What is required> Exclude the pictures, then copy all remaining records exactly.

Records provided>
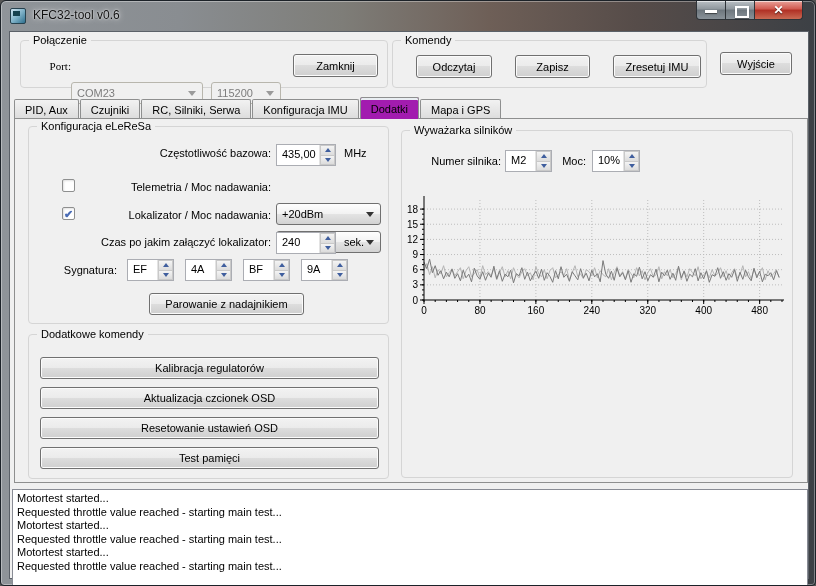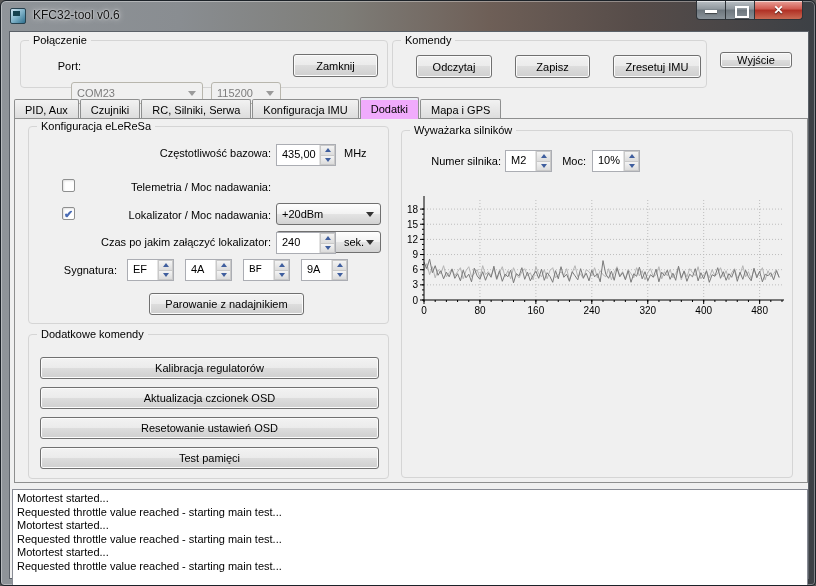"Port:" div.rlabel { font-family: none -> Liberation Serif, serif; left: 20px -> 10px }
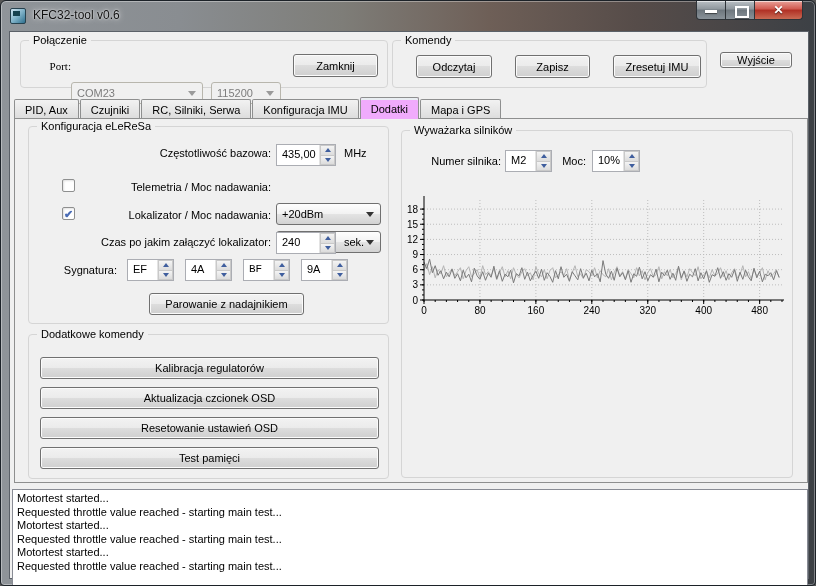"Wyjście" div.btn { height: 16px -> 23px }
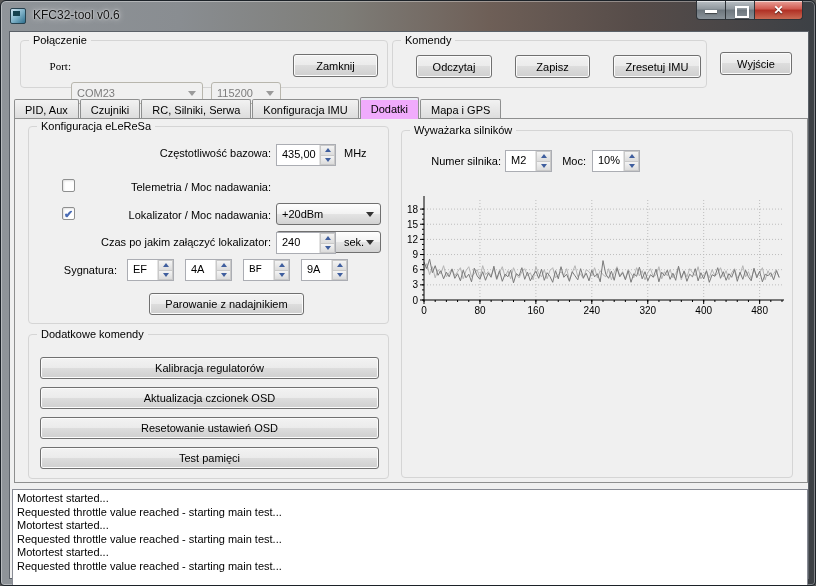"Dodatki" .tab.selected { background: #f0abfc -> #a21caf }
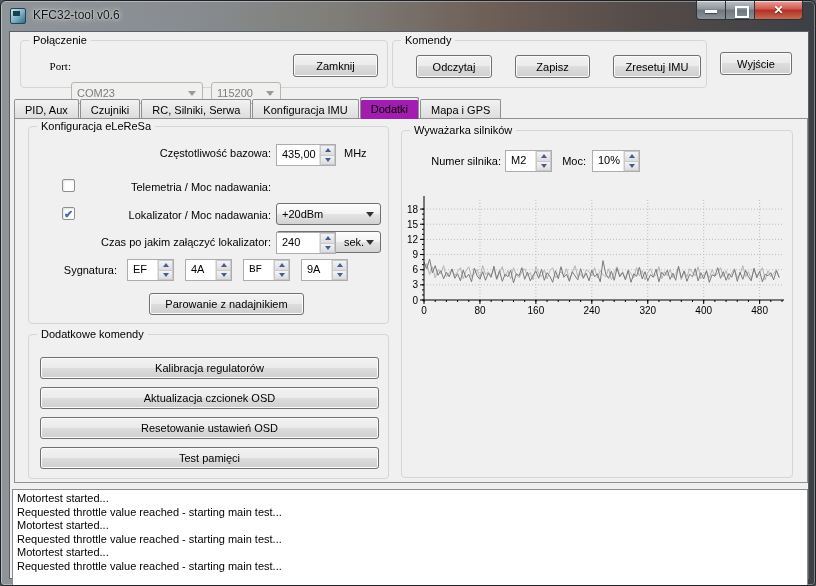"BF" div.spinbox { font-family: Liberation Mono, monospace -> none }
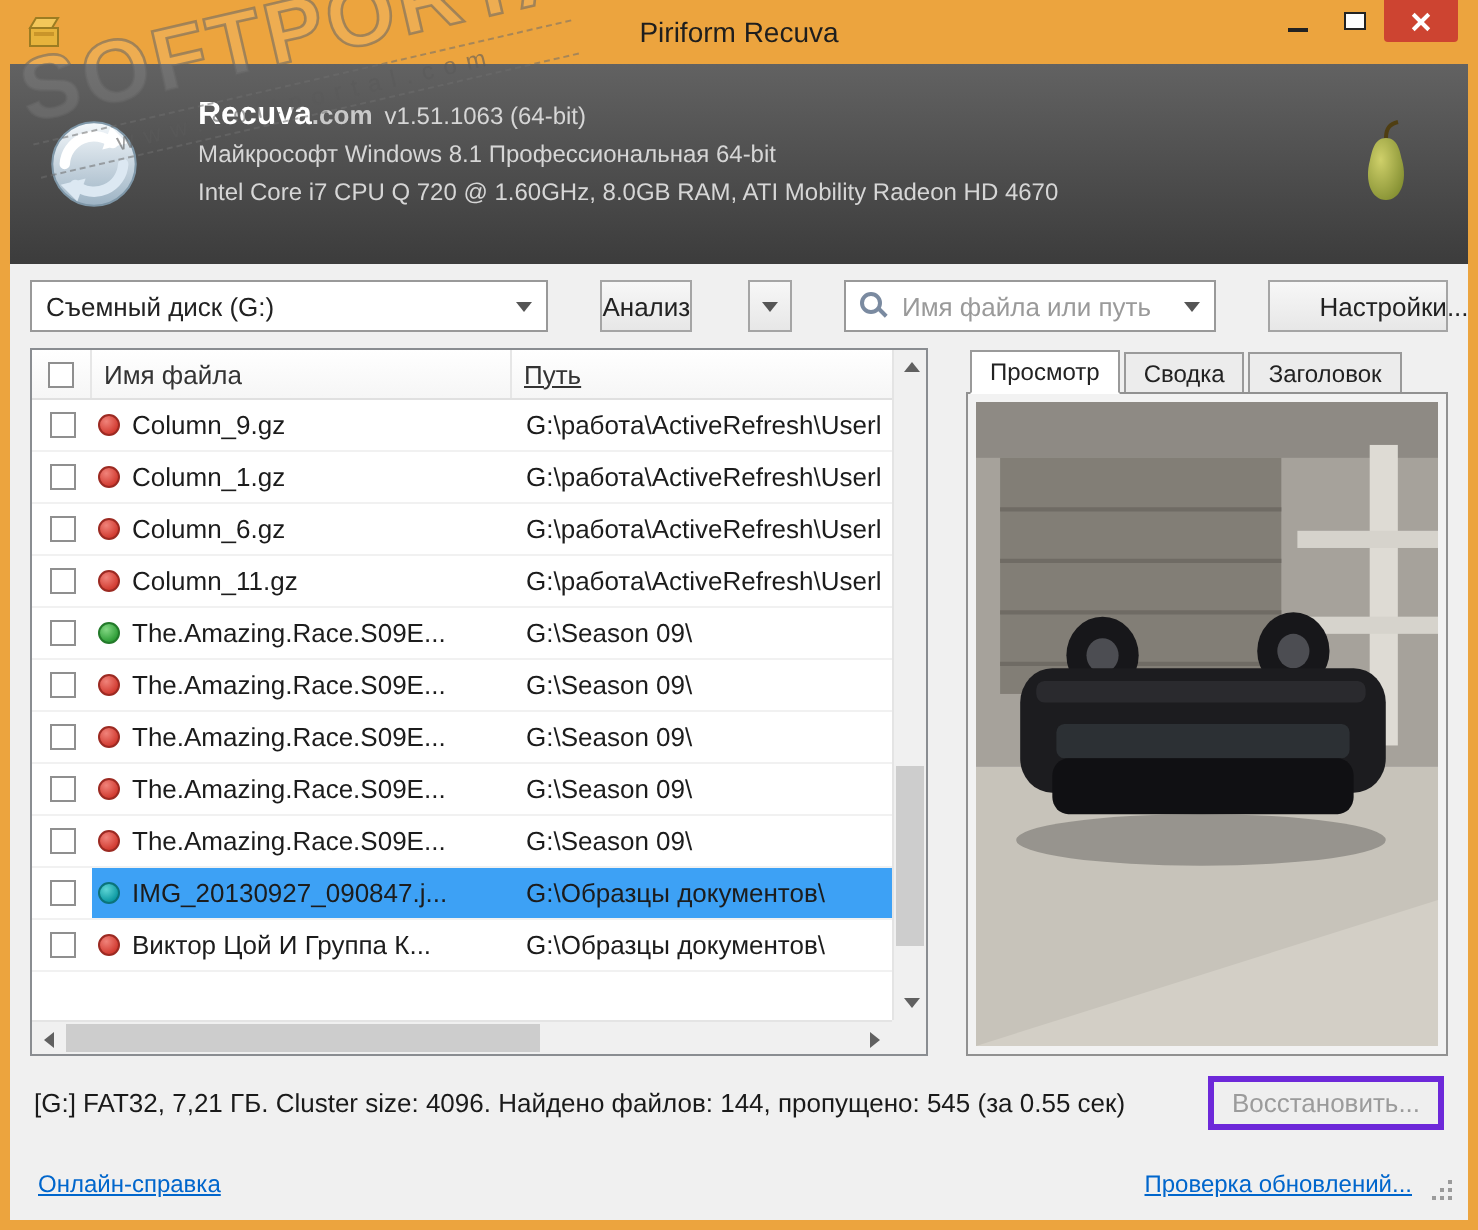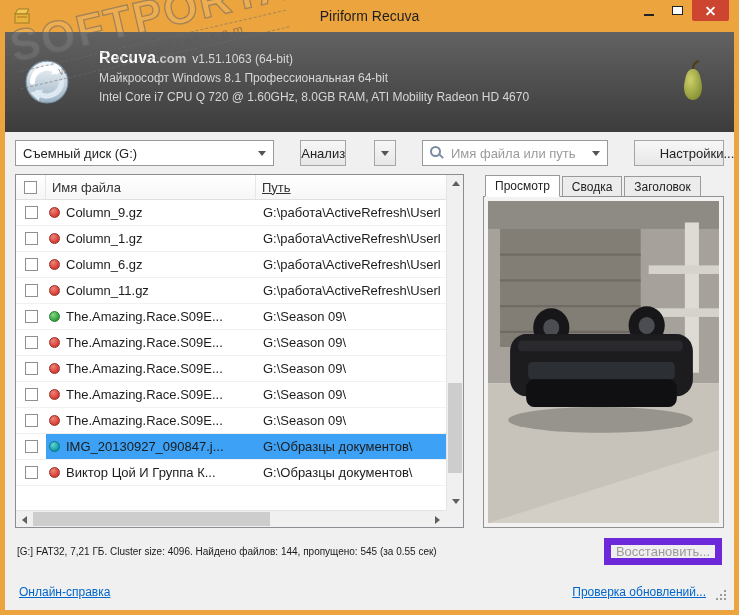"[G:] FAT32, 7,21 ГБ. Cluster" .status-text { font-size: 10px -> 13px }
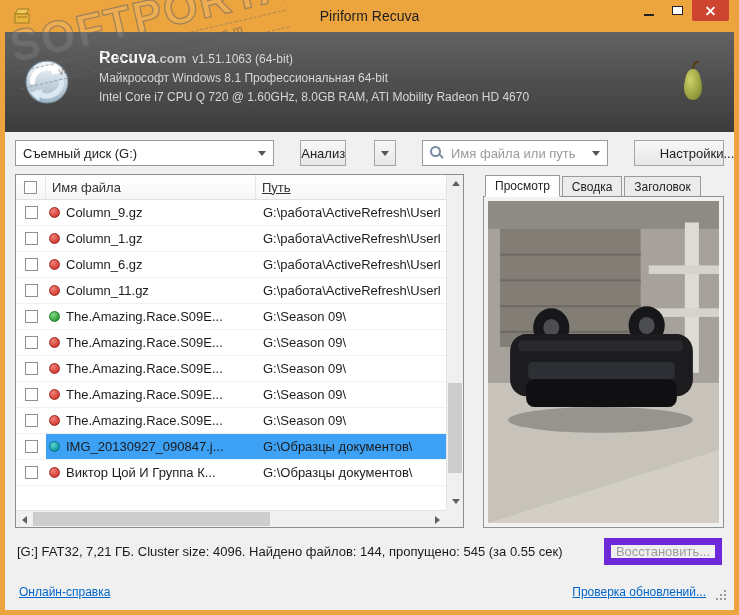"Восстановить..." .recover-btn { border: 7px solid #6d28d9 -> 3px solid #6d28d9 }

Answer for the task>
"Port:" div.rlabel { font-family: none -> Liberation Serif, serif; left: 20px -> 10px }
"Wyjście" div.btn { height: 16px -> 23px }
"Dodatki" .tab.selected { background: #f0abfc -> #a21caf }
"BF" div.spinbox { font-family: Liberation Mono, monospace -> none }
"[G:] FAT32, 7,21 ГБ. Cluster" .status-text { font-size: 10px -> 13px }
"Восстановить..." .recover-btn { border: 7px solid #6d28d9 -> 3px solid #6d28d9 }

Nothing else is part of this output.